John Kirby’s mother was white. That meant that John Kirby and his siblings had less than one-eighth African blood and, as a consequence, these children were not “colored” under then existing law. Instead, having only one thirty-second (1/32) African blood, they were legally “white.”
One thirty-second (1/32) John Kirby grew up and married to a white woman. They had some children, all of whom were 1/64th African and of 63/64th European extraction.
The Kirby family all attended Catfish Church, an all-white congregation of mostly Baptists. They all had reputations of being decent people. The children were all well behaved in church and school. John Kirby owned more than 300 acres of land in Dillon County, making him eligible to vote without having to pass a literacy test.
Kirby’s family, economic and community status notwithstanding, John Kirby was guilty of a serious social faux pas. From time to time, he associated with “colored” people and allowed his children to do so too.
For reasons left unknown in the South Carolina Supreme Court’s opinion, John Kirby has been killed by a man named Edwards. The killer had a brother named Sam. After Kirby’s slaying, Sam Edwards carried a petition around the neighborhood saying that the Kirby children were not “clear blooded” and should be expelled from the white school they had otherwise peacefully attended for several years. Based on that petition, the Kirby children were kicked out of the school….
… the decision concluded that if the local white community wanted to kick the Kirby kids out of their school, it was all right with the court, albeit with a suggestion that other accommodations be made for the children’s education. As it turned out, those were “colored” schools funded at seven cents to the dollar compared to the school they had been attending.
Not a good day for South Carolina jurisprudence, helping cement the “One Drop Rule” for Jim Crow laws. The summary above says that the schools were in Marion County, but this is incorrect. They were in Dillon, which had only just formed as a county from part of Marion in 1910.
Apart from the schools and Catfish Creek Church there were several other references to the Dalcho Community in local news articles. Most of these were in reference to the Dalcho Masonic Lodge, which was one of the most active in the county. That lodge eventually moved to Latta. I could find no reference to a post office or any other commercial endeavor in the community, so Dalcho won’t make it onto my list of ghost towns.

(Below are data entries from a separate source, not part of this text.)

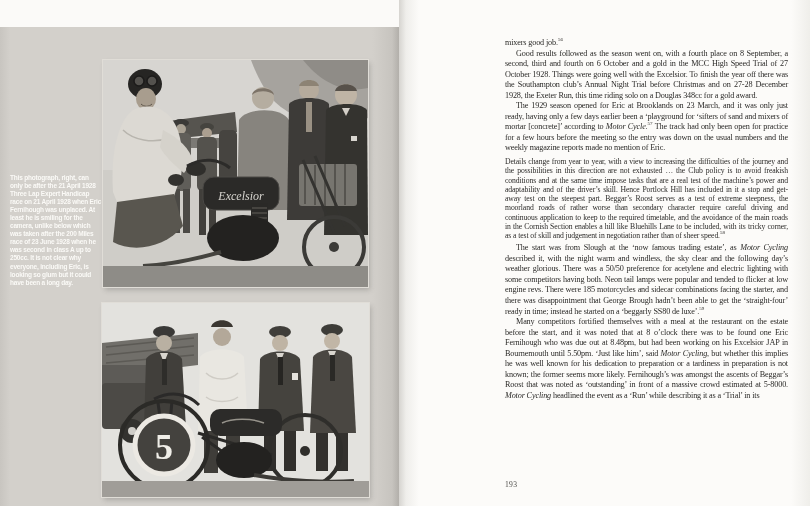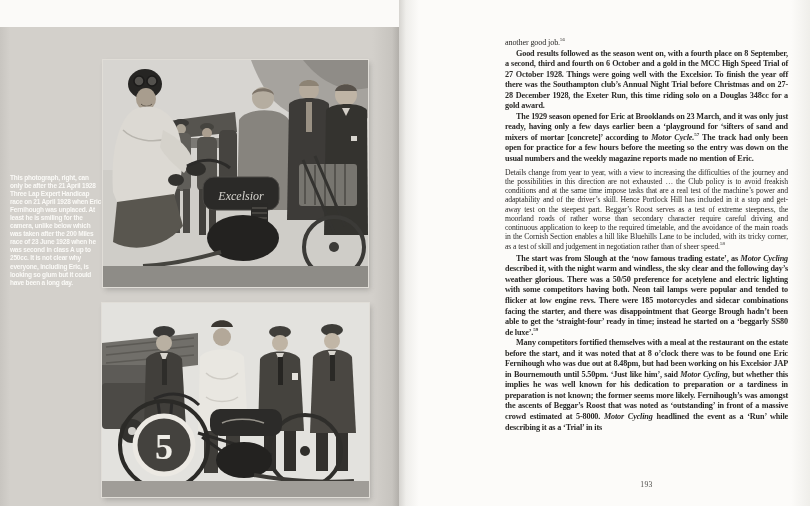"another good job." span { text: another -> mixers }
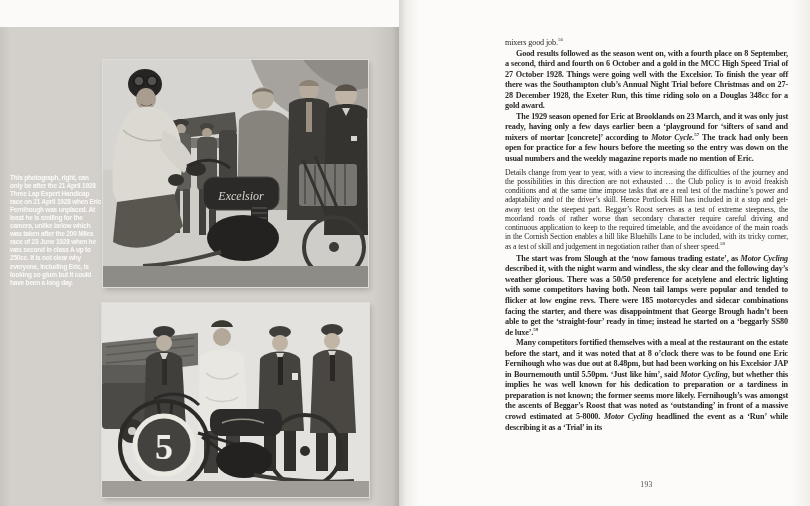"Good results followed as the" .body-text p.indent { font-weight: bold -> none }
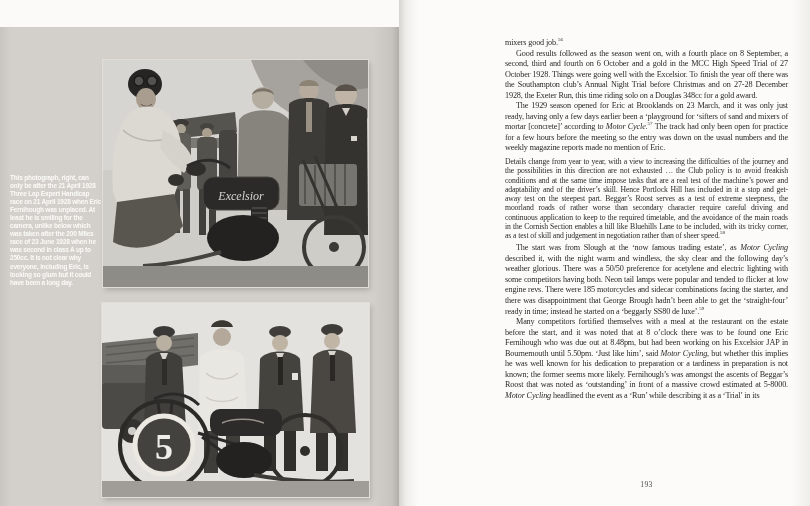"193" .page-number { text-align: center -> none }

Further exploration was tempting. It wasn’t that late in the afternoon. However, I had a long drive back that I had to take into consideration. I’d visited some interesting places in the Pee Dee region and gathered more information on South Carolina Ghost Towns. However, all this trip did was whet my appetite to delve deeper into the region. It may have to wait until our return from the west coast, but I will be back, next time not only with cameras but with paddling gear as well.
Hi,my mom and her family lived on Davis plantation and she is the only one alive of twelve children, she is now 90yrs old.she still remembers a lot about growing up there.